-------- Material shown --------

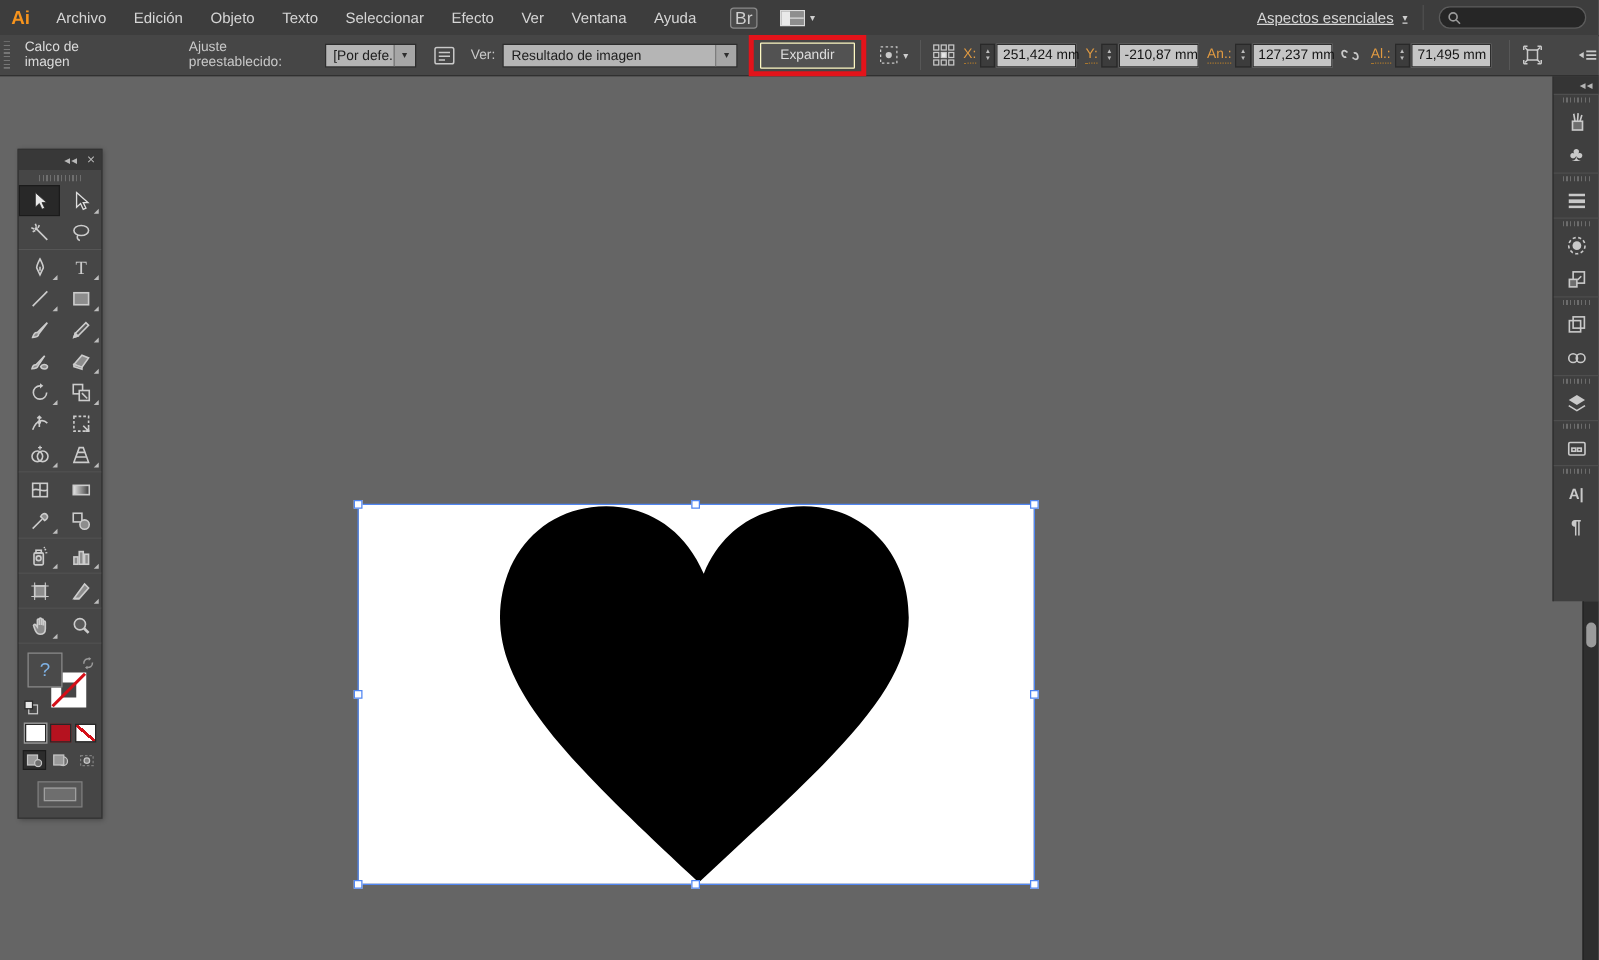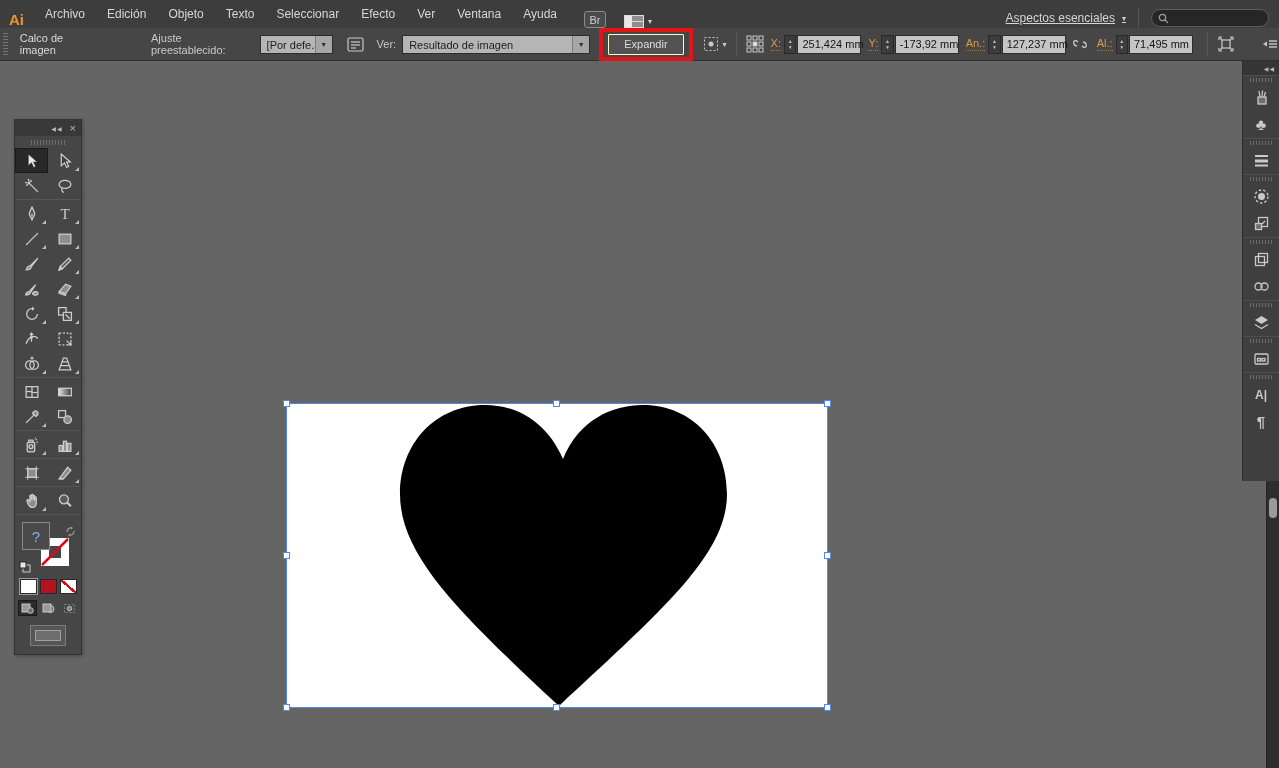--- a/index.html
+++ b/index.html
@@ -1,25 +1,25 @@
 <!DOCTYPE html>
 <html><head>
 <meta charset="utf-8">
 <style>
   * { margin:0; padding:0; box-sizing:border-box; }
   html,body { width:1279px; height:768px; overflow:hidden; }
   body { background:#656565; font-family:"Liberation Sans", sans-serif; position:relative; }
 
   
   .menubar { position:absolute; left:0; top:0; width:1279px; height:29px; background:#3d3d3d;
-             border-bottom:1px solid #2a2a2a; display:flex; align-items:flex-end; color:#d6d6d6; font-size:12px; }
+             border-bottom:1px solid #2a2a2a; display:flex; align-items:center; color:#d6d6d6; font-size:12px; }
   .ai-logo { color:#f7941d; font-weight:bold; font-size:15px; padding:0 10px 0 9px; }
   .menu-item { padding:0 11px; height:28px; display:flex; align-items:center; cursor:default; }
   .br-btn { margin-left:16px; width:22px; height:17px; border:1px solid #8b8b8b; border-radius:3px;
-            background:#4a4a4a; color:#cfcfcf; font-size:11px; display:flex; align-items:center; justify-content:center; }
+            background:#4a4a4a; color:#cfcfcf; font-size:14px; display:flex; align-items:center; justify-content:center; }
   .ws-switch { margin-left:18px; display:flex; align-items:center; gap:4px; }
   .ws-grid { width:20px; height:13px; border:1px solid #dcdcdc; background:linear-gradient(90deg,#e9e9e9 0 7px,#8e8e8e 7px 100%); position:relative; }
   .ws-grid::after { content:""; position:absolute; left:7px; top:5px; right:0; height:1px; background:#dcdcdc; }
   .caret { font-size:8px; color:#cfcfcf; }
   .mb-right { margin-left:auto; display:flex; align-items:center;text-decoration:underline; }
   .workspace { display:flex; align-items:center; gap:7px; padding:0 12px; }
   .mb-sep { width:1px; height:20px; background:#2c2c2c; border-right:1px solid #555; }
   .searchbox { margin:0 10px 0 12px; width:118px; height:18px; background:#262626; border:1px solid #5c5c5c;
                border-radius:9px; display:flex; align-items:center; padding:0 6px; gap:4px; }
   .searchbox input { background:transparent; border:none; outline:none; color:#cfcfcf; font-size:11px; width:86px; }
@@ -207,21 +207,21 @@
       <span>▲</span>
       <span>▼</span>
     </span>
   <span class="field">251,424 mm</span>
 
   <span class="olabel">Y:</span>
   <span class="stepper">
       <span>▲</span>
       <span>▼</span>
     </span>
-  <span class="field">-173,92 mm</span>
+  <span class="field">-210,87 mm</span>
 
   <span class="olabel">An.:</span>
   <span class="stepper">
       <span>▲</span>
       <span>▼</span>
     </span>
   <span class="field">127,237 mm</span>
 
   <span class="icon-btn" style="margin:0 2px 0 6px">
     <svg width="16" height="14" viewBox="0 0 16 14" stroke="#c9c9c9" fill="none" stroke-width="1.4">

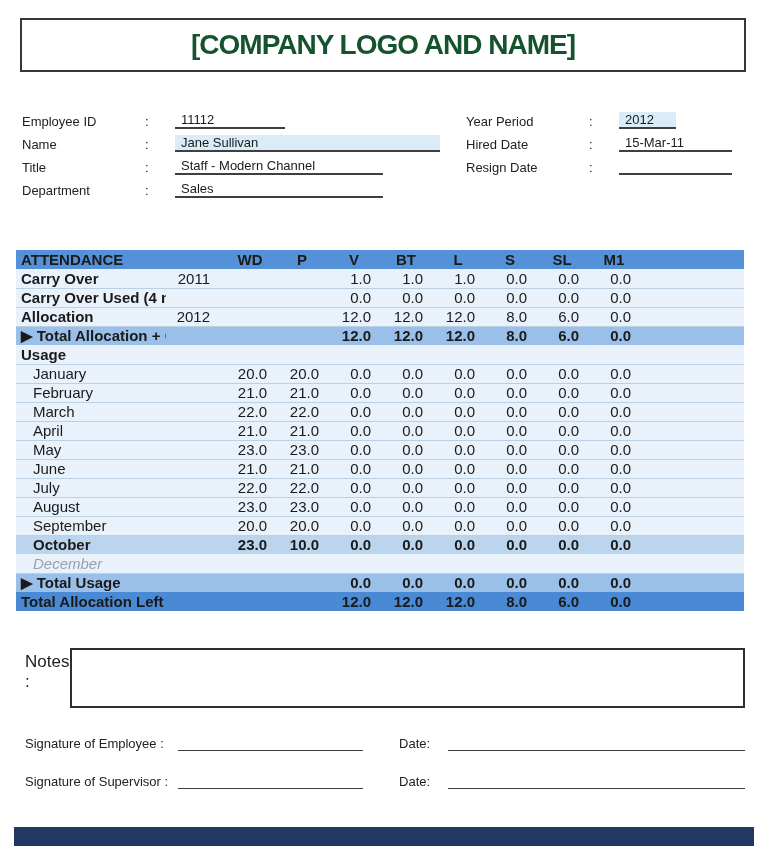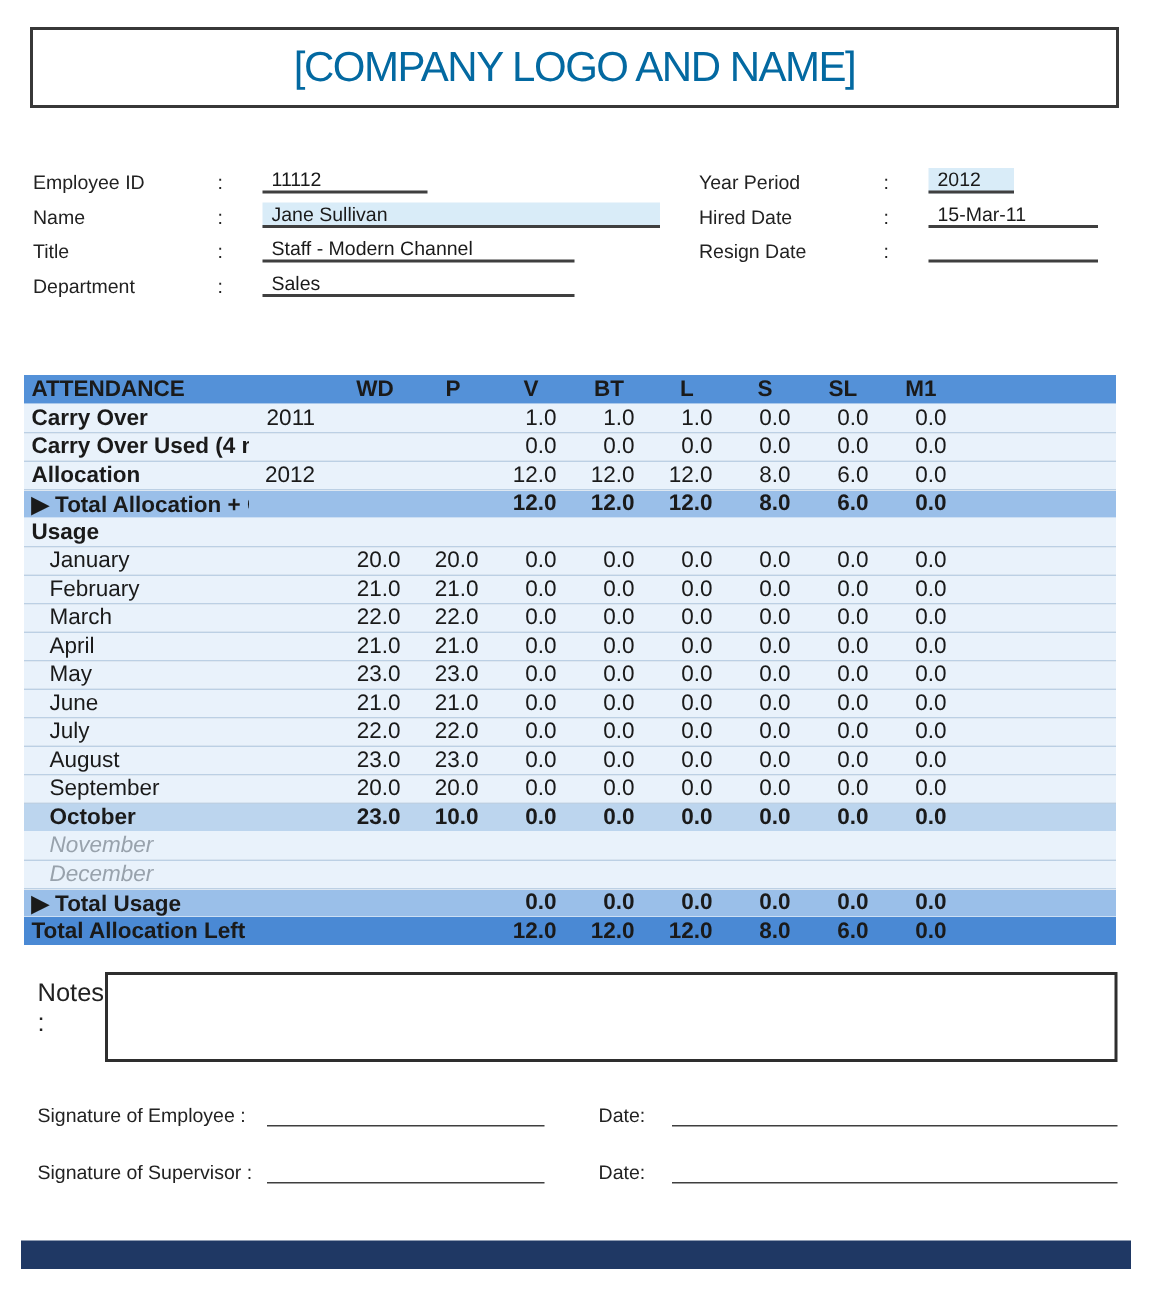--- a/index.html
+++ b/index.html
@@ -7,21 +7,21 @@
   .page {
     position:relative; width:768px; height:865px; background:#ffffff;
     font-family:"Liberation Sans", sans-serif; color:#1a1a1a; overflow:hidden;
   }
 
   
   .logo-box {
     position:absolute; left:20px; top:18px; width:726px; height:54px;
     border:2px solid #383838; display:flex; align-items:center; justify-content:center;
   }
-  .logo-title { font-size:28px; font-weight:normal; letter-spacing:-1px; color:#0369a1; }
+  .logo-title { font-size:28px; font-weight:bold; letter-spacing:-1px; color:#14532d; }
 
   
   .info { position:absolute; left:22px; top:112px; width:726px; display:flex; font-size:13px; }
   .info-col-left  { width:444px; }
   .info-col-right { width:282px; }
   .info-row { display:flex; align-items:flex-end; height:17px; margin-bottom:6px; }
   .f-label { width:123px; color:#222; }
   .f-colon { width:30px; color:#222; }
   .f-value {
     display:inline-block; border-bottom:2px solid #3f3f3f;
@@ -347,33 +347,20 @@
           <td class="num">10.0</td>
           <td class="num">0.0</td>
           <td class="num">0.0</td>
           <td class="num">0.0</td>
           <td class="num">0.0</td>
           <td class="num">0.0</td>
           <td class="num">0.0</td>
           <td class="num"></td>
         </tr>
         <tr class="r-muted">
-          <td class="lbl">November</td>
-          <td class="yr"></td>
-          <td class="num"></td>
-          <td class="num"></td>
-          <td class="num"></td>
-          <td class="num"></td>
-          <td class="num"></td>
-          <td class="num"></td>
-          <td class="num"></td>
-          <td class="num"></td>
-          <td class="num"></td>
-        </tr>
-        <tr class="r-muted">
           <td class="lbl">December</td>
           <td class="yr"></td>
           <td class="num"></td>
           <td class="num"></td>
           <td class="num"></td>
           <td class="num"></td>
           <td class="num"></td>
           <td class="num"></td>
           <td class="num"></td>
           <td class="num"></td>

--------

Produce the entries again, word for word, without any of their pictures.

Exercise result
--- a/index.html
+++ b/index.html
@@ -1,25 +1,25 @@
 <!DOCTYPE html>
 <html><head>
 <meta charset="utf-8">
 <style>
   * { margin:0; padding:0; box-sizing:border-box; }
   html,body { width:1279px; height:768px; overflow:hidden; }
   body { background:#656565; font-family:"Liberation Sans", sans-serif; position:relative; }
 
   
   .menubar { position:absolute; left:0; top:0; width:1279px; height:29px; background:#3d3d3d;
-             border-bottom:1px solid #2a2a2a; display:flex; align-items:flex-end; color:#d6d6d6; font-size:12px; }
+             border-bottom:1px solid #2a2a2a; display:flex; align-items:center; color:#d6d6d6; font-size:12px; }
   .ai-logo { color:#f7941d; font-weight:bold; font-size:15px; padding:0 10px 0 9px; }
   .menu-item { padding:0 11px; height:28px; display:flex; align-items:center; cursor:default; }
   .br-btn { margin-left:16px; width:22px; height:17px; border:1px solid #8b8b8b; border-radius:3px;
-            background:#4a4a4a; color:#cfcfcf; font-size:11px; display:flex; align-items:center; justify-content:center; }
+            background:#4a4a4a; color:#cfcfcf; font-size:14px; display:flex; align-items:center; justify-content:center; }
   .ws-switch { margin-left:18px; display:flex; align-items:center; gap:4px; }
   .ws-grid { width:20px; height:13px; border:1px solid #dcdcdc; background:linear-gradient(90deg,#e9e9e9 0 7px,#8e8e8e 7px 100%); position:relative; }
   .ws-grid::after { content:""; position:absolute; left:7px; top:5px; right:0; height:1px; background:#dcdcdc; }
   .caret { font-size:8px; color:#cfcfcf; }
   .mb-right { margin-left:auto; display:flex; align-items:center;text-decoration:underline; }
   .workspace { display:flex; align-items:center; gap:7px; padding:0 12px; }
   .mb-sep { width:1px; height:20px; background:#2c2c2c; border-right:1px solid #555; }
   .searchbox { margin:0 10px 0 12px; width:118px; height:18px; background:#262626; border:1px solid #5c5c5c;
                border-radius:9px; display:flex; align-items:center; padding:0 6px; gap:4px; }
   .searchbox input { background:transparent; border:none; outline:none; color:#cfcfcf; font-size:11px; width:86px; }
@@ -207,21 +207,21 @@
       <span>▲</span>
       <span>▼</span>
     </span>
   <span class="field">251,424 mm</span>
 
   <span class="olabel">Y:</span>
   <span class="stepper">
       <span>▲</span>
       <span>▼</span>
     </span>
-  <span class="field">-173,92 mm</span>
+  <span class="field">-210,87 mm</span>
 
   <span class="olabel">An.:</span>
   <span class="stepper">
       <span>▲</span>
       <span>▼</span>
     </span>
   <span class="field">127,237 mm</span>
 
   <span class="icon-btn" style="margin:0 2px 0 6px">
     <svg width="16" height="14" viewBox="0 0 16 14" stroke="#c9c9c9" fill="none" stroke-width="1.4">

--- a/index.html
+++ b/index.html
@@ -7,21 +7,21 @@
   .page {
     position:relative; width:768px; height:865px; background:#ffffff;
     font-family:"Liberation Sans", sans-serif; color:#1a1a1a; overflow:hidden;
   }
 
   
   .logo-box {
     position:absolute; left:20px; top:18px; width:726px; height:54px;
     border:2px solid #383838; display:flex; align-items:center; justify-content:center;
   }
-  .logo-title { font-size:28px; font-weight:normal; letter-spacing:-1px; color:#0369a1; }
+  .logo-title { font-size:28px; font-weight:bold; letter-spacing:-1px; color:#14532d; }
 
   
   .info { position:absolute; left:22px; top:112px; width:726px; display:flex; font-size:13px; }
   .info-col-left  { width:444px; }
   .info-col-right { width:282px; }
   .info-row { display:flex; align-items:flex-end; height:17px; margin-bottom:6px; }
   .f-label { width:123px; color:#222; }
   .f-colon { width:30px; color:#222; }
   .f-value {
     display:inline-block; border-bottom:2px solid #3f3f3f;
@@ -347,33 +347,20 @@
           <td class="num">10.0</td>
           <td class="num">0.0</td>
           <td class="num">0.0</td>
           <td class="num">0.0</td>
           <td class="num">0.0</td>
           <td class="num">0.0</td>
           <td class="num">0.0</td>
           <td class="num"></td>
         </tr>
         <tr class="r-muted">
-          <td class="lbl">November</td>
-          <td class="yr"></td>
-          <td class="num"></td>
-          <td class="num"></td>
-          <td class="num"></td>
-          <td class="num"></td>
-          <td class="num"></td>
-          <td class="num"></td>
-          <td class="num"></td>
-          <td class="num"></td>
-          <td class="num"></td>
-        </tr>
-        <tr class="r-muted">
           <td class="lbl">December</td>
           <td class="yr"></td>
           <td class="num"></td>
           <td class="num"></td>
           <td class="num"></td>
           <td class="num"></td>
           <td class="num"></td>
           <td class="num"></td>
           <td class="num"></td>
           <td class="num"></td>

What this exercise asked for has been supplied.